Странная улыбка Грейс не исчезла.

— Знаешь, какое-то время я думала, что вы вернетесь за мной. Я представляла это, когда засыпала в закутке. Я так ясно могла это видеть. Ты бы открыла шкаф, как раньше, сначала я бы не смогла разглядеть твое лицо, потому что я очень долго сидела в темноте. Ты бы просто была темным силуэтом. Но потом я бы увидела твою руку, протянутую ко мне. Если бы я просто смогла дотянуться… просто схватить ее… я бы была свободна. Я бы убежала куда-то, где жили Фейт и Дункан. — она пожала плечами — Я думала, ты была настоящим героем.

Слова ударили, запрещенный прием, который сначала вызывает боль, потом возникает мощный импульс нанести ответный удар. Она никогда не переоценивала героев, не ее работой было всех спасать. И говоря формально, она сделала что могла для Грейс, она сказала Дэну Лэмбу что она видела в том доме, предполагая что он передаст информацию в службу защиты детей. Надеясь, что кто-то что-то сделает. Она помогла Дункану забрать ребенка только потому, что он был его и потому что Мэг умоляла ее на смертном одре убедиться, что ее родители не получат опеку. Но что еще она могла сделать для Грейс?

Правда, Вероника? Ты совсем ничего не смогла придумать для нее? Со всей твоей предполагаемой изобретательностью, твоим желанием видеть правила совсем необязательными?

Какое-то время она не могла говорить.

— Я знаю, что у тебя нет причин мне доверять, Грейс, — сказала она наконец. — Я знаю, что работаю на другую команду. Но я хочу поймать парня, который сделал это с тобой.

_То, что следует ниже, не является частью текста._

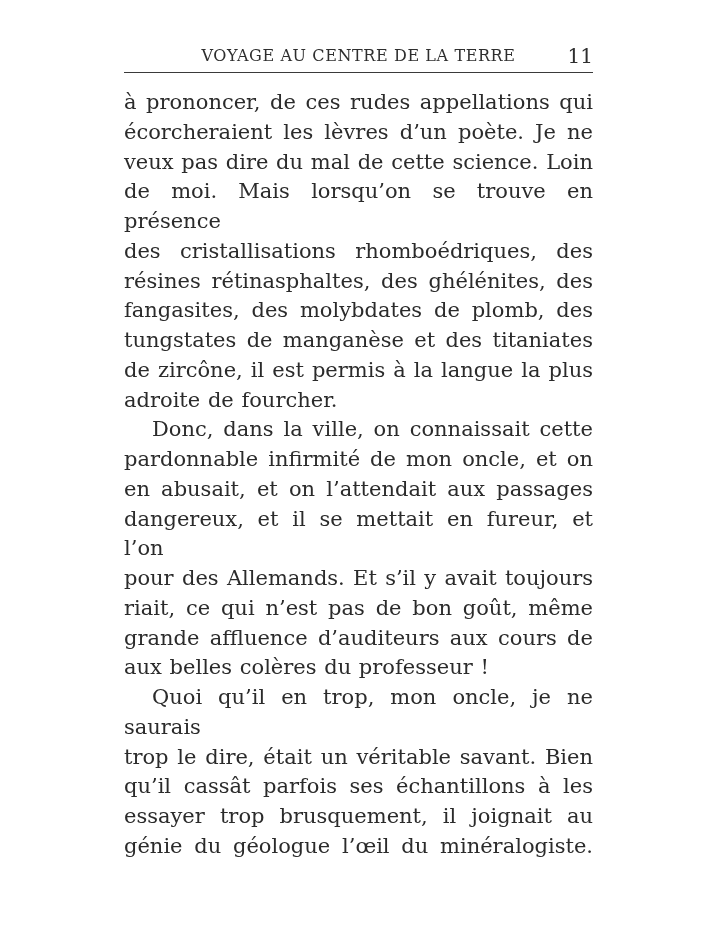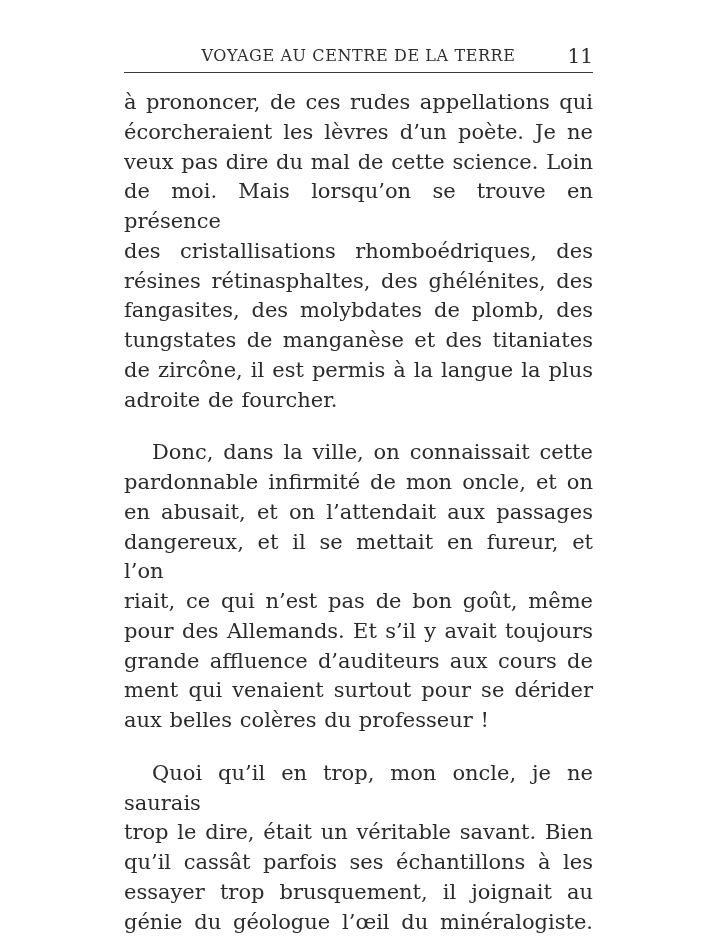--- a/index.html
+++ b/index.html
@@ -63,21 +63,20 @@
     text-align: justify;
     text-align-last: justify;
     word-spacing: 1px;
     white-space: normal;
   }
   .line.para-end {
     text-align-last: left;
   }
   .line.indent {
     text-indent: 28px;
-    margin-top: 23px;
   }
 </style>
 </head>
 <body>
 
 <div class="page">
 
   <div class="running-head">
     <span class="running-title">VOYAGE AU CENTRE DE LA TERRE</span>
     <span class="page-number">11</span>
@@ -93,24 +92,23 @@
       <div class="line">des cristallisations rhomboédriques, des</div>
       <div class="line">résines rétinasphaltes, des ghélénites, des</div>
       <div class="line">fangasites, des molybdates de plomb, des</div>
       <div class="line">tungstates de manganèse et des titaniates</div>
       <div class="line">de zircône, il est permis à la langue la plus</div>
       <div class="line para-end">adroite de fourcher.</div>
       <div class="line indent">Donc, dans la ville, on connaissait cette</div>
       <div class="line">pardonnable infirmité de mon oncle, et on</div>
       <div class="line">en abusait, et on l’attendait aux passages</div>
       <div class="line">dangereux, et il se mettait en fureur, et l’on</div>
+      <div class="line">pour des Allemands. Et s’il y avait toujours</div>
       <div class="line">riait, ce qui n’est pas de bon goût, même</div>
-      <div class="line">pour des Allemands. Et s’il y avait toujours</div>
       <div class="line">grande affluence d’auditeurs aux cours de</div>
-      <div class="line">ment qui venaient surtout pour se dérider</div>
       <div class="line para-end">aux belles colères du professeur !</div>
       <div class="line indent">Quoi qu’il en trop, mon oncle, je ne saurais</div>
       <div class="line">trop le dire, était un véritable savant. Bien</div>
       <div class="line">qu’il cassât parfois ses échantillons à les</div>
       <div class="line">essayer trop brusquement, il joignait au</div>
       <div class="line">génie du géologue l’œil du minéralogiste.</div>
     </div>
 
 </div>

— Ерунда. Ты хочешь доказать, что я лгунья и чтобы это сошло с рук «Нептун Гранд».

— Грейс, я хотела бы чтобы это можно было сказать и не звучать как дрянь… но мне заплатят в любом случае, — сказала Вероника, пожимая плечами, — Так что можем мы на какое-то время оставить мои корыстные побуждения? Слушай, я видела твои фото после нападения. Тебе стоит поверить, что я хочу видеть как парень, который это сделал, страдает, — она вытащила визитку из бумажника и отдала ее Грейс. — Звони мне в любое время, днем и ночью, если ты еще что-то захочешь мне рассказать.

Грейс опустила взгляд на визитку, явно со скептицизмом, но кивнула и положила ее в карман. Ее голос был эмоциональным и звенящим, когда она заговорила.

— Слыхала я, что скорбь смягчает дух И делает его пугливым, слабым. Довольно слез, подумаем о мести! [18]

Вероника не была уверена откуда цитата, но она точно знала, что она значит. Ты становишься жестче. Ты становишься уравновешенней.

Становишься жестче. Если бы в «Марс Инвестигейшенс» потрудились составить список их «Основных ценностей», то это было бы в первой пятерке.